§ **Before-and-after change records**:

·····

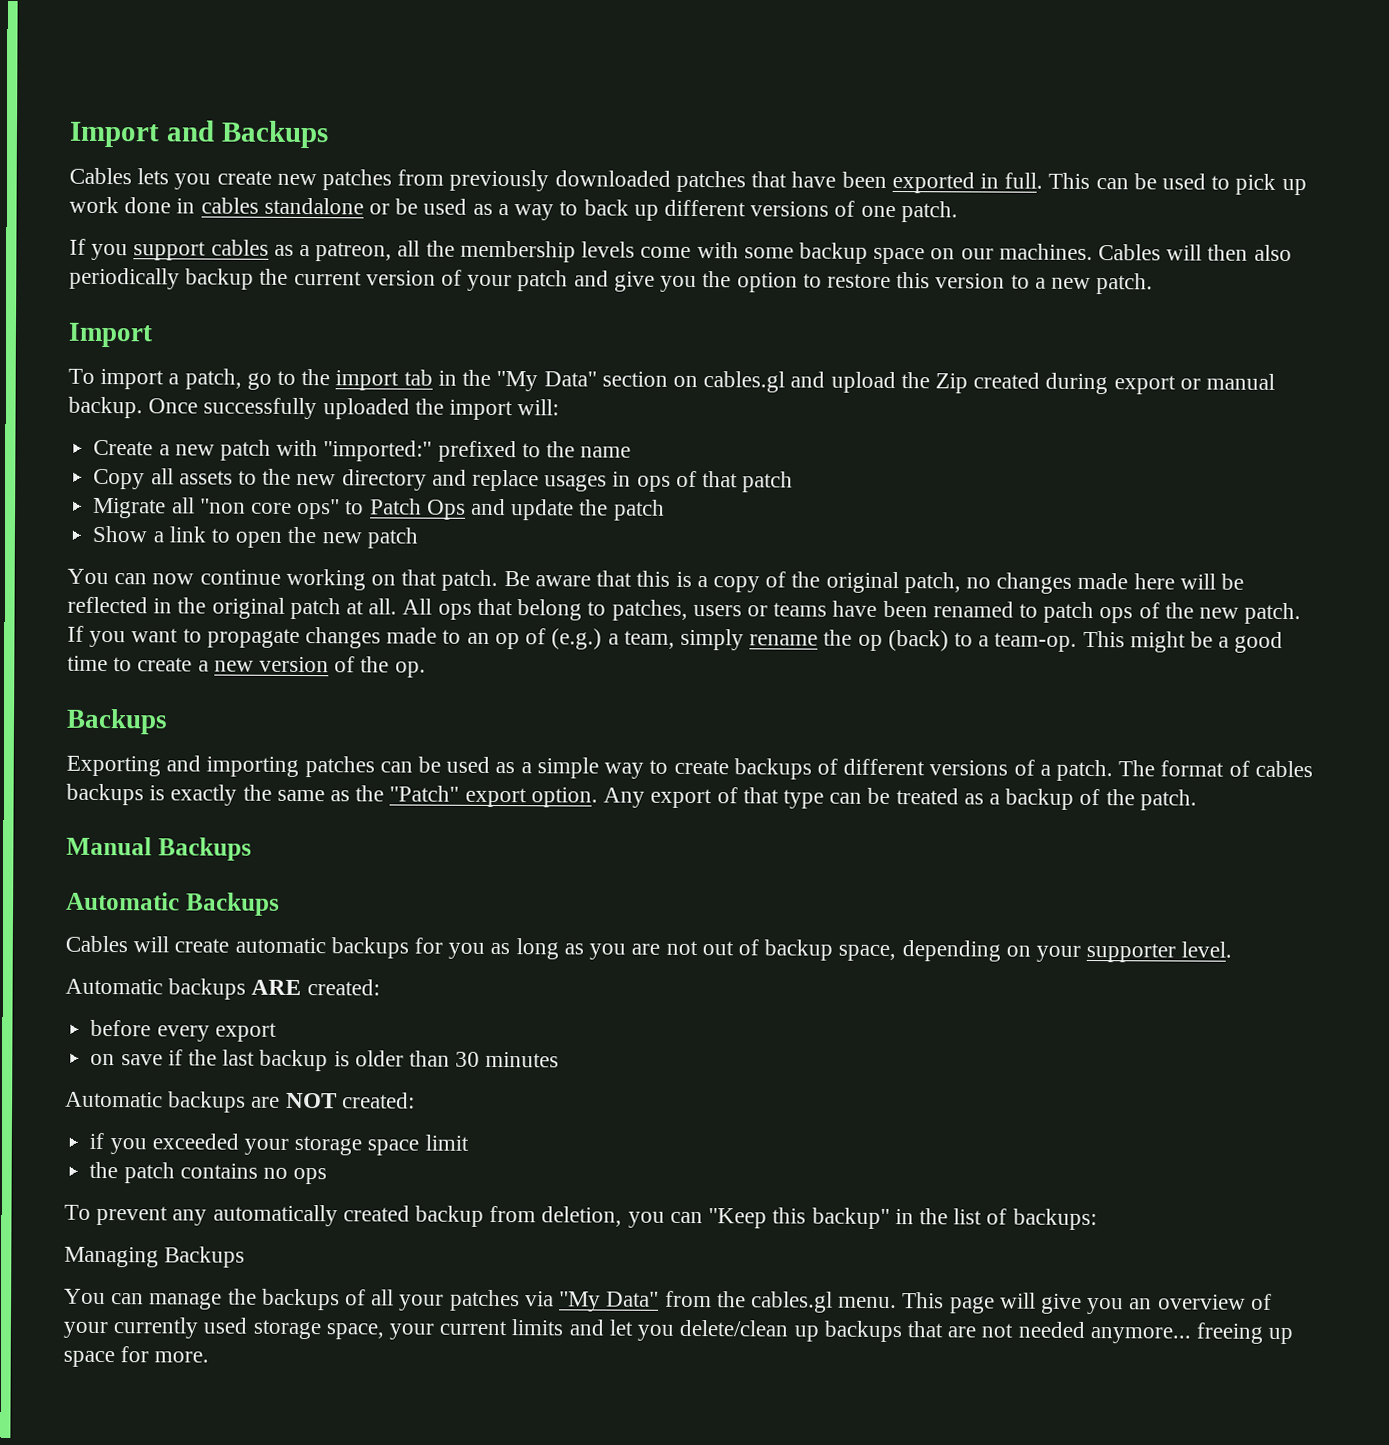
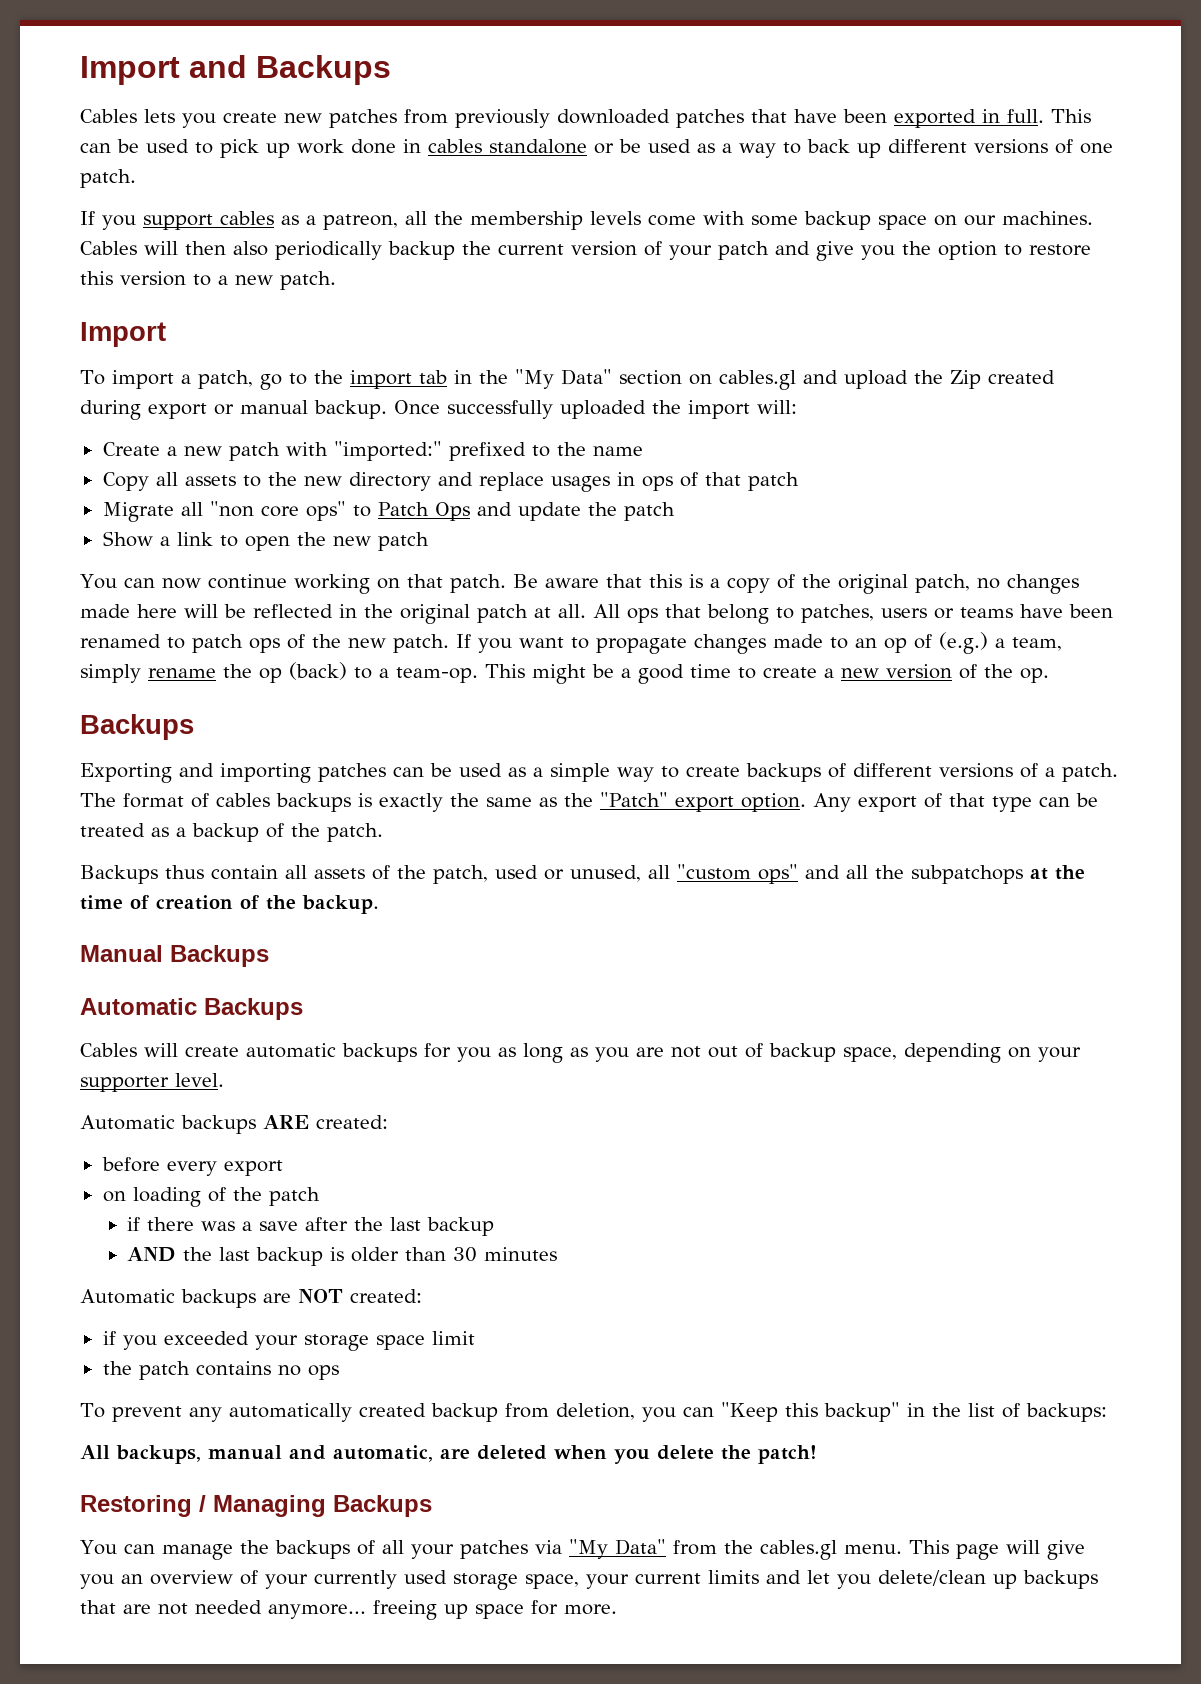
+ Backups thus contain all assets of the patch, used or unused, all "custom ops" and all the subpatchops at the time of creation of the backup.
- on save if the last backup is older than 30 minutes
+ on loading of the patch
+ if there was a save after the last backup
+ AND the last backup is older than 30 minutes
- Managing Backups
+ All backups, manual and automatic, are deleted when you delete the patch!
+ Restoring / Managing Backups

·····

The word to look for is "Managing"; copy out every line of the entries that holds it.

- Managing Backups
+ Restoring / Managing Backups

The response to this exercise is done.